Information Retrieval Cheat Sheet
The core ideas of Information Retrieval distilled into a single, scannable reference — perfect for review or quick lookup.
Quick Reference
Inverted Index
A data structure that maps each term in a vocabulary to a list of documents (or positions within documents) where that term appears, enabling fast full-text search. It is the fundamental building block of most modern search engines.
TF-IDF (Term Frequency-Inverse Document Frequency)

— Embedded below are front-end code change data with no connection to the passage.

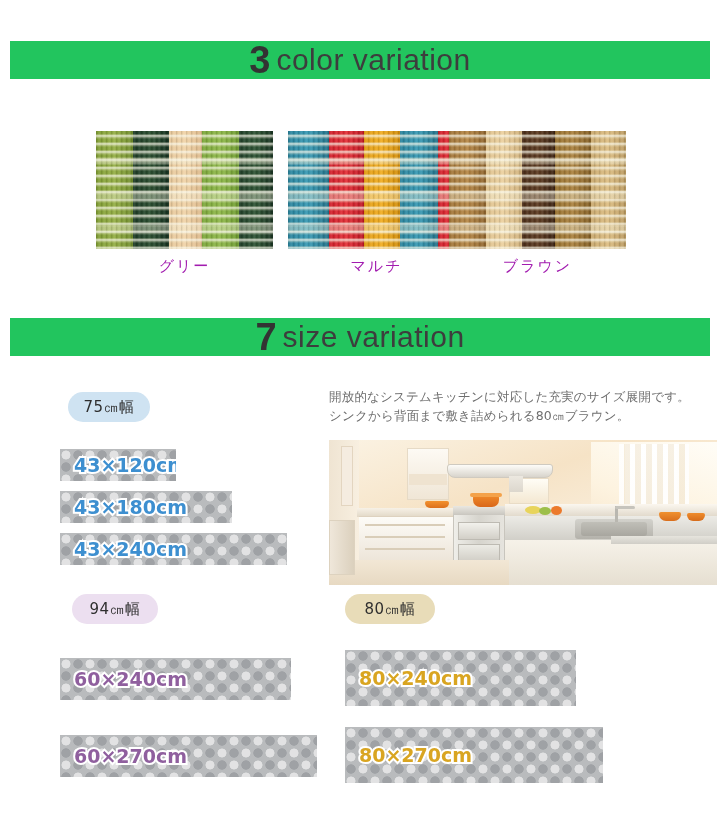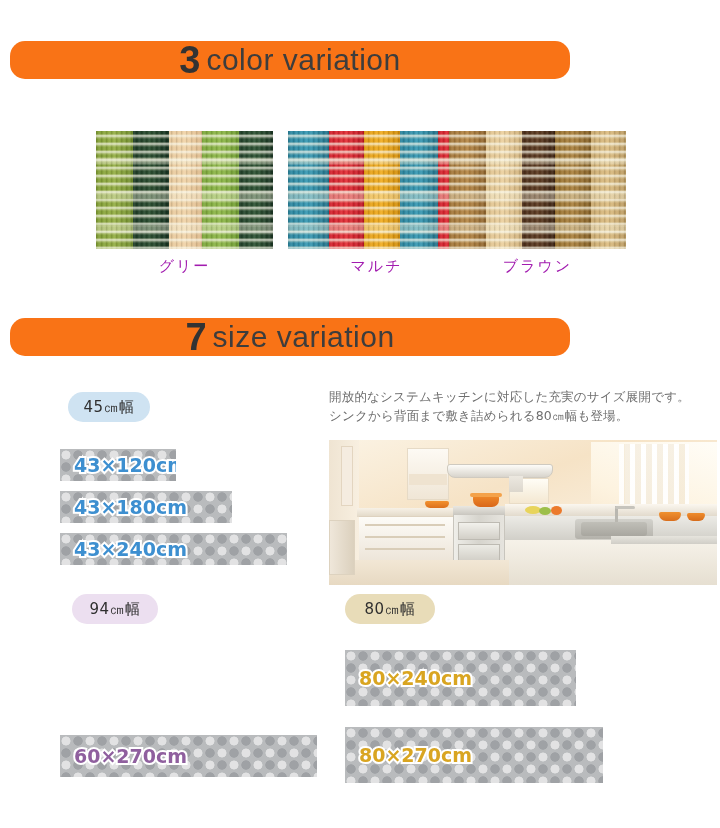--- a/index.html
+++ b/index.html
@@ -11,24 +11,23 @@
     background: #ffffff;
     font-family: "Liberation Sans", "DejaVu Sans", sans-serif;
     position: relative;
     overflow: hidden;
   }
 
   
   .section-head {
     position: absolute;
     left: 10px;
-    width: 560px;
+    width: 700px;
     height: 38px;
-    background: #f97316;
-    border-radius: 15px;
+    background: #22c55e;
   }
   .section-head .htext {
     position: absolute;
     left: 0; right: 0;
     top: 50%;
     transform: translateY(-50%);
     text-align: center;
     white-space: nowrap;
     color: #3a3a3a;
     font-weight: 400;
@@ -258,21 +257,21 @@
 <div class="section-head" id="head-size">
   <div class="htext">
     <span class="hnum">7</span><span class="hlabel">size variation</span>
   </div>
 </div>
 
 <div class="size-wrap">
 
   <div class="desc">
     <div>開放的なシステムキッチンに対応した充実のサイズ展開です。</div>
-    <div>シンクから背面まで敷き詰められる80㎝幅も登場。</div>
+    <div>シンクから背面まで敷き詰められる80㎝ブラウン。</div>
   </div>
 
   <div class="photo">
 
     <div class="ph" style="left:0;top:0;width:388px;height:145px;background:linear-gradient(160deg,#fbf3e4 0%,#f6e3c6 38%,#f9ecd8 62%,#fdf7ee 100%);"></div>
 
     <div class="ph" style="left:262px;top:2px;width:126px;height:96px;background:linear-gradient(200deg,#fffdf7,#fdf3e0 60%,#f7e6cc);"></div>
     <div class="ph" style="left:296px;top:4px;width:52px;height:92px;background:linear-gradient(to bottom,#ffffff,#fbf6ea);opacity:.95;"></div>
 
     <div class="ph" style="left:290px;top:4px;width:70px;height:92px;background:repeating-linear-gradient(to right,rgba(255,255,255,.85) 0 5px,rgba(240,228,206,.55) 5px 11px);"></div>
@@ -325,39 +324,42 @@
 
     <div class="ph" style="left:330px;top:72px;width:22px;height:9px;background:linear-gradient(to bottom,#f0912f,#d96f1d);border-radius:2px 2px 7px 7px;"></div>
     <div class="ph" style="left:358px;top:73px;width:18px;height:8px;background:linear-gradient(to bottom,#ef8c2c,#d66c1b);border-radius:2px 2px 6px 6px;"></div>
 
     <div class="ph" style="left:0;top:120px;width:180px;height:25px;background:linear-gradient(to bottom,#f2e7d5,#e7d9c2);"></div>
 
     <div class="ph" style="left:0;top:80px;width:26px;height:55px;background:linear-gradient(to right,#efe7da,#dbd0bd);border:1px solid #ddd2bf;"></div>
   </div>
 
   <div class="width-badge" style="left:68px; top:392px; width:82px; background:#cfe3f2;">
-    <span>45㎝幅</span>
+    <span>75㎝幅</span>
   </div>
 
   <div class="mat-bar" style="left:60px; top:449px; width:116px; height:32px;">
     <div class="mat-label lab-blue">43×120cm</div>
   </div>
 
   <div class="mat-bar" style="left:60px; top:491px; width:172px; height:32px;">
     <div class="mat-label lab-blue">43×180cm</div>
   </div>
 
   <div class="mat-bar" style="left:60px; top:533px; width:227px; height:32px;">
     <div class="mat-label lab-blue">43×240cm</div>
   </div>
 
   <div class="width-badge" style="left:72px; top:594px; width:86px; background:#ecdff0;">
     <span>94㎝幅</span>
   </div>
 
+  <div class="mat-bar" style="left:60px; top:658px; width:231px; height:42px;">
+    <div class="mat-label lab-purple">60×240cm</div>
+  </div>
 
   <div class="mat-bar" style="left:60px; top:735px; width:257px; height:42px;">
     <div class="mat-label lab-purple">60×270cm</div>
   </div>
 
   <div class="width-badge" style="left:345px; top:594px; width:90px; background:#e8dcb8;align-items:center;">
     <span>80㎝幅</span>
   </div>
 
   <div class="mat-bar" style="left:345px; top:650px; width:231px; height:56px;">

A numerical statistic that reflects the importance of a term in a document relative to a collection. Term frequency measures how often a term appears in a document, while inverse document frequency reduces the weight of terms that appear in many documents.
Precision and Recall
Two fundamental evaluation metrics in IR. Precision is the fraction of retrieved documents that are relevant, while recall is the fraction of all relevant documents that are retrieved. Together they capture the trade-off between returning only relevant results and returning all relevant results.
Vector Space Model
A mathematical model for representing documents and queries as vectors in a high-dimensional space, where each dimension corresponds to a term. Relevance is computed as the similarity (often cosine similarity) between the query vector and document vectors.
Boolean Retrieval Model
The simplest retrieval model, which treats queries as Boolean expressions (AND, OR, NOT) and returns documents that exactly satisfy the logical conditions. It provides no ranking of results.
BM25 (Best Matching 25)
A probabilistic ranking function used to estimate the relevance of documents to a given query. It extends TF-IDF by incorporating document length normalization and term saturation, and is widely used as a strong baseline in modern search systems.
Relevance Feedback
A technique where the system uses user judgments on initially retrieved documents to refine the query and improve subsequent retrieval results. It can be explicit (user marks relevant documents) or implicit (inferred from click behavior).
Query Expansion
The process of automatically adding additional terms to a user's original query to improve retrieval effectiveness. Terms can be drawn from thesauri, user feedback, or co-occurrence statistics in the document collection.
PageRank
An algorithm developed by Larry Page and Sergey Brin that ranks web pages based on the structure of hyperlinks. A page receives a higher score if it is linked to by many pages, especially by pages that themselves have high PageRank scores.
Neural Information Retrieval
The application of deep learning and neural network models to information retrieval tasks, including learned dense representations (embeddings), cross-encoders for re-ranking, and end-to-end retrieval models that move beyond traditional term-matching approaches.